From a9e9678fc75de5fe3c6d35c46e74fac3fcf6b2fe Mon Sep 17 00:00:00 2001
From: Chris PeBenito <cpebenito@tresys.com>
Date: Aug 31 2009 13:38:47 +0000
Subject: kismet patch from dan.


---

diff --git a/policy/modules/admin/kismet.if b/policy/modules/admin/kismet.if
index b4cf132..b630279 100644
--- a/policy/modules/admin/kismet.if
+++ b/policy/modules/admin/kismet.if
@@ -16,6 +16,7 @@ interface(`kismet_domtrans',`
 	')
 
 	domtrans_pattern($1, kismet_exec_t, kismet_t)

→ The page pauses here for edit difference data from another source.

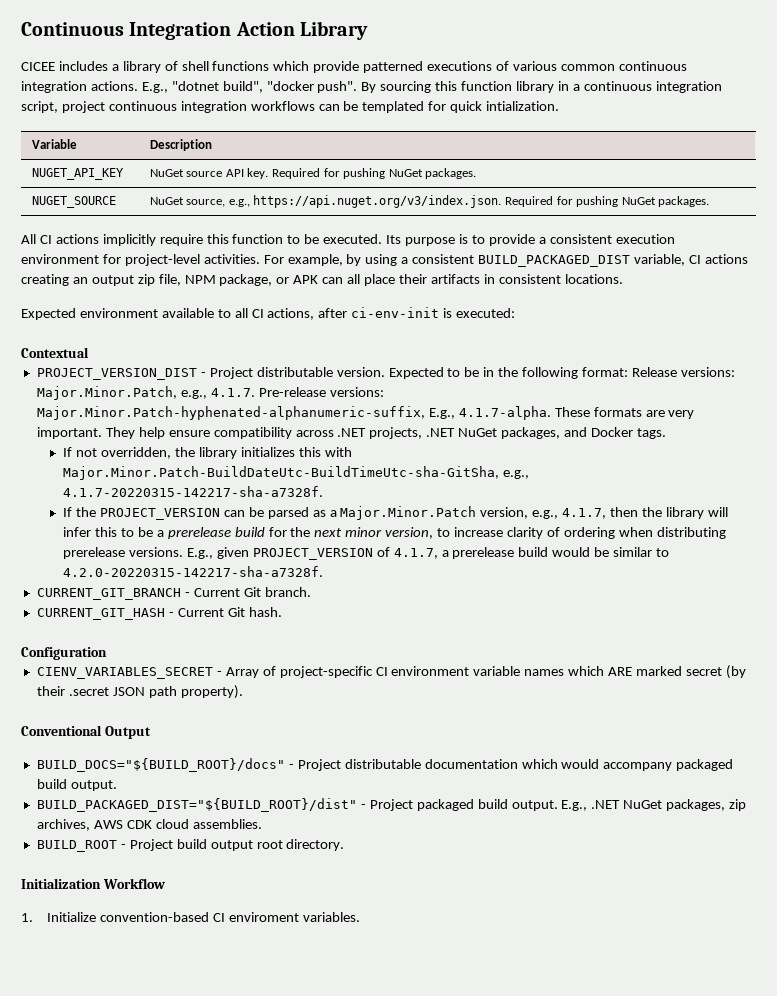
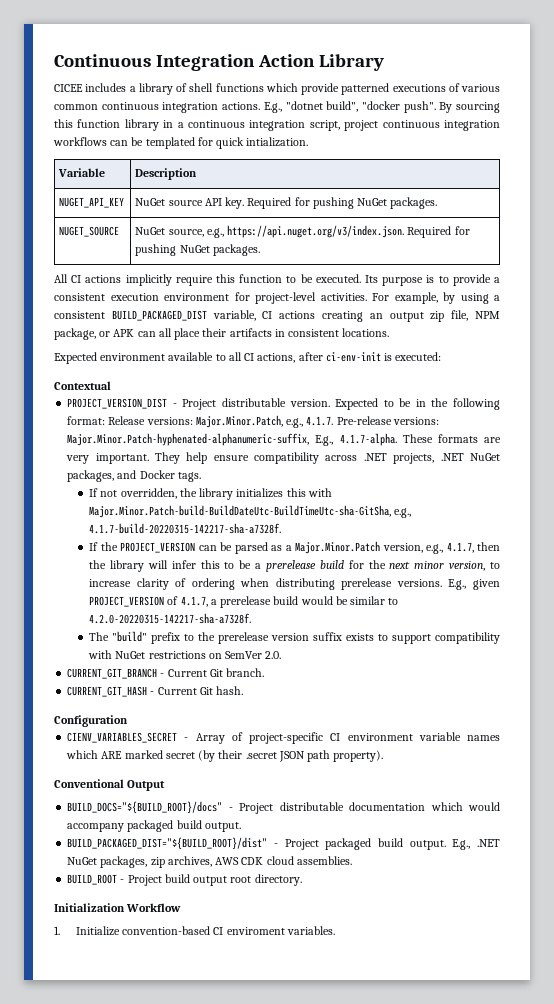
[63,466,530,480] [63,486,324,497] Major.Minor.Patch-BuildDateUtc-BuildTimeUtc-sha-GitSha, e.g., 4.1.7-20220315-142217-sha-a7328f. -> [89,505,412,518] [89,523,282,534] Major.Minor.Patch-build-BuildDateUtc-BuildTimeUtc-sha-GitSha, e.g., 4.1.7-build-20220315-142217-sha-a7328f.
(324, 571) none -> [89,631,501,644] [88,650,282,659] // The "build" prefix to the prerelease version suffix exists to support compatibility with NuGet restrictions on SemVer 2.0.

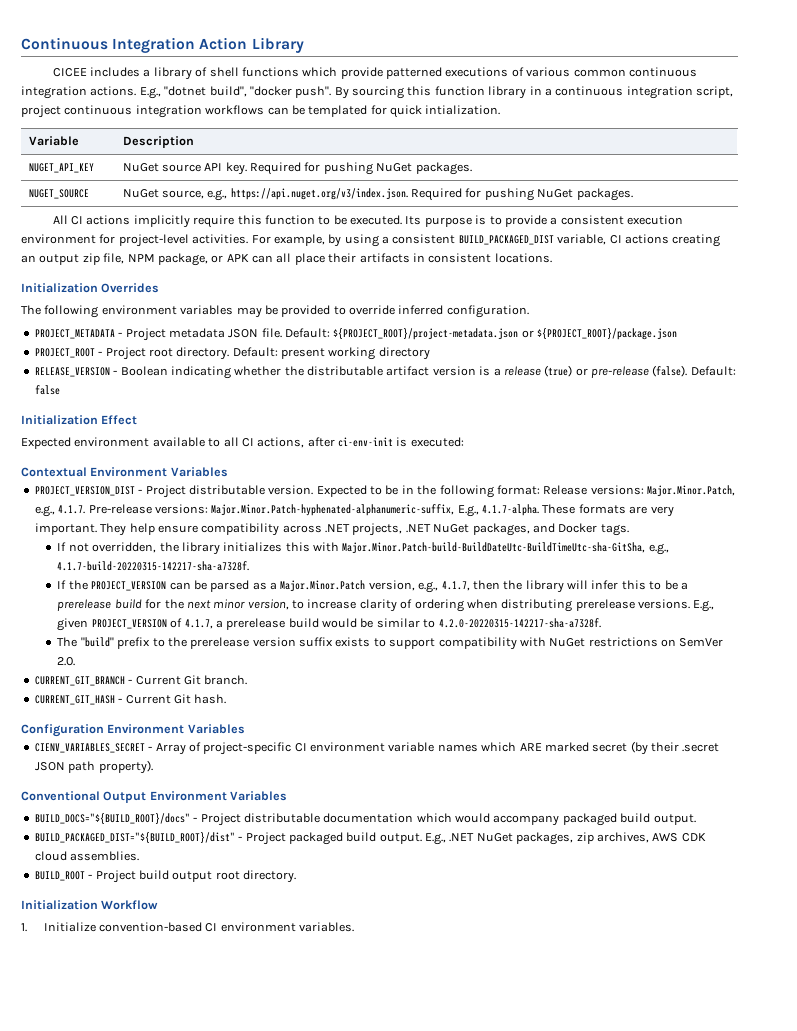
(390, 332) none -> [21,283,160,293] [21,305,529,318] [34,328,678,341] [34,347,430,360] [34,365,736,379] [34,385,60,395] [21,415,138,425] // Initialization Overrides // The following environment variables may be provided to override inferred configuration. // PROJECT_METADATA - Project metadata JSON file. Default: ${PROJECT_ROOT}/project-metadata.json or ${PROJECT_ROOT}/package.json // PROJECT_ROOT - Project root directory. Default: present working directory // RELEASE_VERSION - Boolean indicating whether the distributable artifact version is a release (true) or pre-release (false). Default: false // Initialization Effect
(111, 385) none -> [90,467,228,477] Environment Variables
(128, 721) none -> [107,724,245,734] Environment Variables
(166, 785) none -> [149,791,288,801] Environment Variables
[226,927,285,935] enviroment -> [220,922,296,932] environment

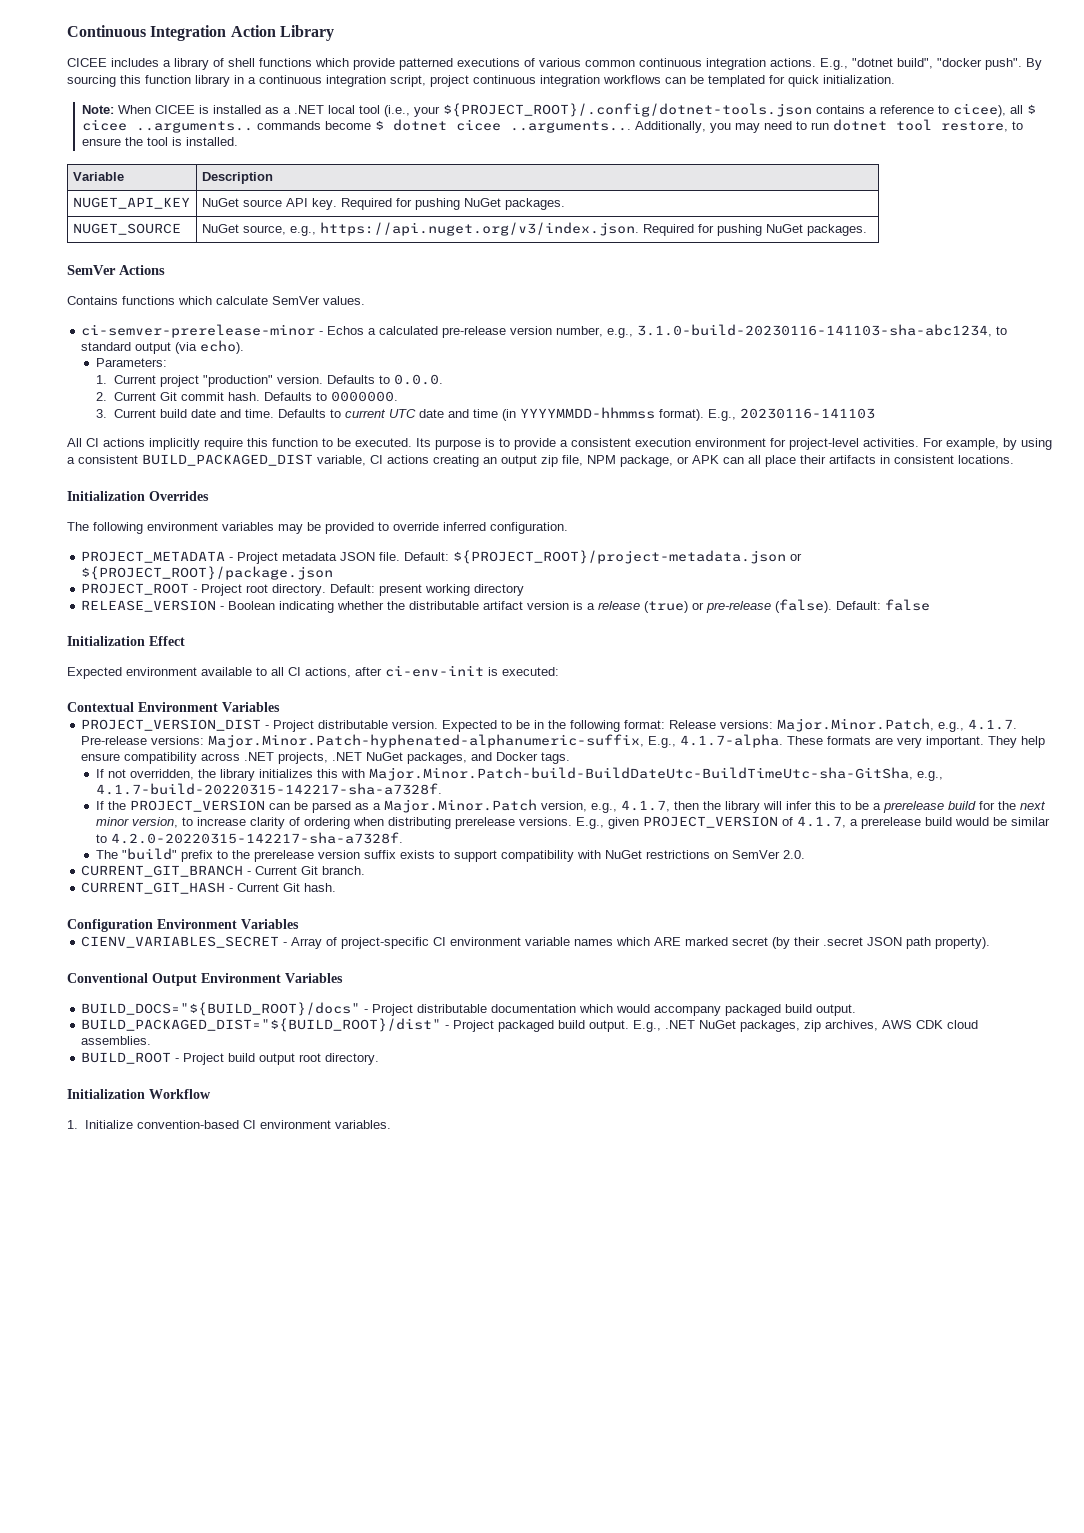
[425,105,501,115] intialization. -> [823,75,895,84] [81,103,1036,117] [81,119,1023,133] [81,137,238,146] initialization. // Note: When CICEE is installed as a .NET local tool (i.e., your ${PROJECT_ROOT}/.config/dotnet-tools.json contains a reference to cicee), all $ cicee ..arguments.. commands become $ dotnet cicee ..arguments... Additionally, you may need to run dotnet tool restore, to ensure the tool is installed.
(633, 194) none -> [67,265,165,275] [67,296,365,305] [81,324,1008,338] [81,340,245,354] [95,358,167,367] [96,374,443,387] [96,391,398,402] [96,407,875,421] // SemVer Actions // Contains functions which calculate SemVer values. // ci-semver-prerelease-minor - Echos a calculated pre-release version number, e.g., 3.1.0-build-20230116-141103-sha-abc1234, to standard output (via echo). // Parameters: // 1. Current project "production" version. Defaults to 0.0.0. // 2. Current Git commit hash. Defaults to 0000000. // 3. Current build date and time. Defaults to current UTC date and time (in YYYYMMDD-hhmmss format). E.g., 20230116-141103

+	allow kismet_t $1:process signull;
 ')
 
 ########################################
diff --git a/policy/modules/admin/kismet.te b/policy/modules/admin/kismet.te
index dbbd9e0..49ed789 100644
--- a/policy/modules/admin/kismet.te
+++ b/policy/modules/admin/kismet.te
@@ -1,5 +1,5 @@
 
-policy_module(kismet, 1.3.0)
+policy_module(kismet, 1.3.1)
 
 ########################################
 #
@@ -17,6 +17,9 @@ logging_log_file(kismet_log_t)
 type kismet_tmp_t;
 files_tmp_file(kismet_tmp_t)
 
+type kismet_tmpfs_t;
+files_tmp_file(kismet_tmpfs_t)
+
 type kismet_var_lib_t;
 files_type(kismet_var_lib_t)
 
@@ -44,6 +47,10 @@ manage_dirs_pattern(kismet_t, kismet_tmp_t, kismet_tmp_t)
 manage_files_pattern(kismet_t, kismet_tmp_t, kismet_tmp_t)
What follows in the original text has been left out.